LF Capital Acquisition Corp. II (LFAC) Signs Non-Binding LOI
LF Capital Acquisition Corp. II (NASDAQ:LFAC) announced this afternoon that it has signed a non-binding letter of intent (LOI) with a target.
Although LF Capital II did not disclose the target’s name, it did mention that the company is a profitable U.S.-based manufacturer in the packaging industry. The established company serves diversified end markets and has a blue-chip customer base that are subject to multi-year contracts.
The SPAC has not signed a definitive agreement with the company just yet but intends to do so once it completes full due diligence, secures financing, and completes required stock exchange and regulatory reviews.

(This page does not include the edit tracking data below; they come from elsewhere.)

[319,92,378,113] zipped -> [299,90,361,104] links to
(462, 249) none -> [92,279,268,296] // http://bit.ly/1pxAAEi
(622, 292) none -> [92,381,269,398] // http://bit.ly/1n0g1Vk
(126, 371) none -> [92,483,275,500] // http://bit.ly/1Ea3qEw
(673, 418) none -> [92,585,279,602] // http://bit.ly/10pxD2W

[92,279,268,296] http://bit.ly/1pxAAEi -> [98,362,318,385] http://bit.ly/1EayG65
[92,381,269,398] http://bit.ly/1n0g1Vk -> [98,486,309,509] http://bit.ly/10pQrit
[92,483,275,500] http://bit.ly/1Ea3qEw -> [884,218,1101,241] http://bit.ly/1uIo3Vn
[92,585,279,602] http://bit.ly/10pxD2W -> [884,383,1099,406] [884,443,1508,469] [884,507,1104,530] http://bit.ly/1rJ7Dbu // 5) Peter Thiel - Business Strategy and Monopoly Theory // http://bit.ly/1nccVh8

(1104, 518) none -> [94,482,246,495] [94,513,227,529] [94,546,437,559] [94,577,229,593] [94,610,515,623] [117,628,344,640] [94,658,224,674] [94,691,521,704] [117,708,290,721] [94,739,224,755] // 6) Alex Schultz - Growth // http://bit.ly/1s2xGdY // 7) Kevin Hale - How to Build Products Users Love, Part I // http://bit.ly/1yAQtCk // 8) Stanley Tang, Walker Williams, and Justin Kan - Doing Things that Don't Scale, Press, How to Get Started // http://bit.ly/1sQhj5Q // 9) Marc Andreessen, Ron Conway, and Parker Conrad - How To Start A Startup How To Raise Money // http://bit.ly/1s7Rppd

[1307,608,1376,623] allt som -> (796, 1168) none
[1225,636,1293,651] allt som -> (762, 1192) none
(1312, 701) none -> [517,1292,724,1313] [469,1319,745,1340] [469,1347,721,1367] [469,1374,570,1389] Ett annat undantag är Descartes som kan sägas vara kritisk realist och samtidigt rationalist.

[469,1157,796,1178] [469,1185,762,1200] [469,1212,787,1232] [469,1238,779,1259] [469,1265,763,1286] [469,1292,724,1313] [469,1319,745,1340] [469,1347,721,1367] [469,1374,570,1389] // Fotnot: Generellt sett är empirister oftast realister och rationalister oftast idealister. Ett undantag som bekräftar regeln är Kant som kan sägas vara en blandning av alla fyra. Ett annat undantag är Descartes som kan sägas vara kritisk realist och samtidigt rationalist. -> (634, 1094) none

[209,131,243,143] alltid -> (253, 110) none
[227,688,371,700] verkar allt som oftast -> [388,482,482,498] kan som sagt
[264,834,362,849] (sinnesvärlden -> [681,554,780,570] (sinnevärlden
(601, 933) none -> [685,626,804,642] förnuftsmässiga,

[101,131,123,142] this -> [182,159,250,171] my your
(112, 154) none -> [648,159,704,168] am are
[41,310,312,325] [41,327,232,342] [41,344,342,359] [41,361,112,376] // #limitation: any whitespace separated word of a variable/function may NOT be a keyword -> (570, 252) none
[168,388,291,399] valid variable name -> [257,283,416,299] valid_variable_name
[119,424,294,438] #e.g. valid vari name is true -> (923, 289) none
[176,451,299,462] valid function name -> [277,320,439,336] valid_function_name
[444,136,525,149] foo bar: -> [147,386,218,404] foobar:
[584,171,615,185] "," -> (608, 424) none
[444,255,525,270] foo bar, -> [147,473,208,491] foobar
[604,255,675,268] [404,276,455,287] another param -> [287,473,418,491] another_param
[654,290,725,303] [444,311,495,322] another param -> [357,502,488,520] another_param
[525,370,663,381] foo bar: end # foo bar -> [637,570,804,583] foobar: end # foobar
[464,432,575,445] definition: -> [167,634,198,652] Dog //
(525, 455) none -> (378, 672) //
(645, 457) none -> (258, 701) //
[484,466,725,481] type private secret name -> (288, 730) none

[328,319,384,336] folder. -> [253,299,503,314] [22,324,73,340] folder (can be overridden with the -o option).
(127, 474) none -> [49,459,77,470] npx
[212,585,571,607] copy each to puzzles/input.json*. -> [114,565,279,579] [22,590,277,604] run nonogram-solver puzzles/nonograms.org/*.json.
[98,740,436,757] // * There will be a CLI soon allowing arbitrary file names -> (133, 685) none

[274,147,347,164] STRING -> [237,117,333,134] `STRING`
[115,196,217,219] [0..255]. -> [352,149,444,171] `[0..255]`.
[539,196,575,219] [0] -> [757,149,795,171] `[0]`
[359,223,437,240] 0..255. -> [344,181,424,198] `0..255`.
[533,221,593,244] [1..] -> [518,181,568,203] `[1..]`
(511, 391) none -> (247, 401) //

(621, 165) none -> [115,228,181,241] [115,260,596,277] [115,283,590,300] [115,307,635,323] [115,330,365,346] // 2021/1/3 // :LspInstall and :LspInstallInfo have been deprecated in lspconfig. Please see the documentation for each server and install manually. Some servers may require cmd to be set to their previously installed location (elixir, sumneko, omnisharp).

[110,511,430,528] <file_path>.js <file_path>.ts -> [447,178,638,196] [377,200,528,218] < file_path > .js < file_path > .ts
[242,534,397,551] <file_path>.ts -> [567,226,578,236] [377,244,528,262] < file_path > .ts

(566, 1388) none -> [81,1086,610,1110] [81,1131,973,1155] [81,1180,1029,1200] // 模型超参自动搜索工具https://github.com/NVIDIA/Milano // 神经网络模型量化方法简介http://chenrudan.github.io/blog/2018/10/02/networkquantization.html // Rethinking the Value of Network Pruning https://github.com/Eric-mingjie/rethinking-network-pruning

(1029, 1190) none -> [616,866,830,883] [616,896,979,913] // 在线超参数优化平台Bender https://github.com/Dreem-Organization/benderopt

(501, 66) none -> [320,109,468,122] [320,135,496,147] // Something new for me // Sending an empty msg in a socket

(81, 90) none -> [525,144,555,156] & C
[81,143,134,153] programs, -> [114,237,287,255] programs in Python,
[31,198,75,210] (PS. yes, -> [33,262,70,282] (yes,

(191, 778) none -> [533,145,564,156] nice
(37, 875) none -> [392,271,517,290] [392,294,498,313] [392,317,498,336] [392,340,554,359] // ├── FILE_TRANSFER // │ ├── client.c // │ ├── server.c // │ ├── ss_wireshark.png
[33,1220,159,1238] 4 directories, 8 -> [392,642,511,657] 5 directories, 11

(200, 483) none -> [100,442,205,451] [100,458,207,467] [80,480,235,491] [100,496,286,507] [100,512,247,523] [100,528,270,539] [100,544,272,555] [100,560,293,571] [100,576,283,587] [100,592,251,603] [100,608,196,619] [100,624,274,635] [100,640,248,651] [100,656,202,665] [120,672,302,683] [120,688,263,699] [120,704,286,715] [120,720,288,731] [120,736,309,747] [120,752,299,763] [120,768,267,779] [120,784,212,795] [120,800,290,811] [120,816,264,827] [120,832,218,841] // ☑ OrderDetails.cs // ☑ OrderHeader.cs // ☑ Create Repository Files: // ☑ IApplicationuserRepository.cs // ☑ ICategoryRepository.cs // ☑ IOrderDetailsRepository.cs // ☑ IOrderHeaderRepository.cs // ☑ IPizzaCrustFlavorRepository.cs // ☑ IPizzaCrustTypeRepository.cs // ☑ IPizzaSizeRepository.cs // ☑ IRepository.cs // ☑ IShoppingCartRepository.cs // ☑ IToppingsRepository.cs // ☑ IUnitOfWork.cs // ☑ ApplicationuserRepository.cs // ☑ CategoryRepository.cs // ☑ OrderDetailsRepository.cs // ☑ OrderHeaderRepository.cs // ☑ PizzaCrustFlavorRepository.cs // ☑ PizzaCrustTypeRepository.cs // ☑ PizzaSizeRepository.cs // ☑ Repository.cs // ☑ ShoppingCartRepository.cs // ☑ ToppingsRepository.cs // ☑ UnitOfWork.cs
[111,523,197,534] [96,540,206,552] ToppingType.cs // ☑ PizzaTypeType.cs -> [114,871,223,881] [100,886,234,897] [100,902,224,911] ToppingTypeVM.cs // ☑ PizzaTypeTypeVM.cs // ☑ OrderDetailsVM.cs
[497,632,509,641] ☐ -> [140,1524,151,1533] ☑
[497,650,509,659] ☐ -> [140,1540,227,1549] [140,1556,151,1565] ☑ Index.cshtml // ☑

Today’s LOI announcement comes just hours after LF Capital II held its shareholder meeting to vote on a proposal to increase the monthly extension payments per one-month extension of its deadline to $0.04 per share of the company’s Class A common stock. The SPAC recently changed the redemption deadline for the vote from February 15 to February 17. This move follows a supplemental addition to its proxy statement stating that the SPAC may be liable to pay a 1% federal excise tax imposed under the Inflation Reduction Act in connection with redemptions, but the funds for such payments would not come from its trust.
LF Capital II has not yet disclosed the results from today’s meeting but it is currently facing a completion deadline of February 19. It initially IPO’d in November 2021 with the intent of combining with a disruptive business in the fintech or services, technology, digital asset or consumer sectors.
Since LFAC’s announcement is just at the LOI stage, the SPAC will remain in SPACInsider’s “Searching” category until a definitive agreement is signed.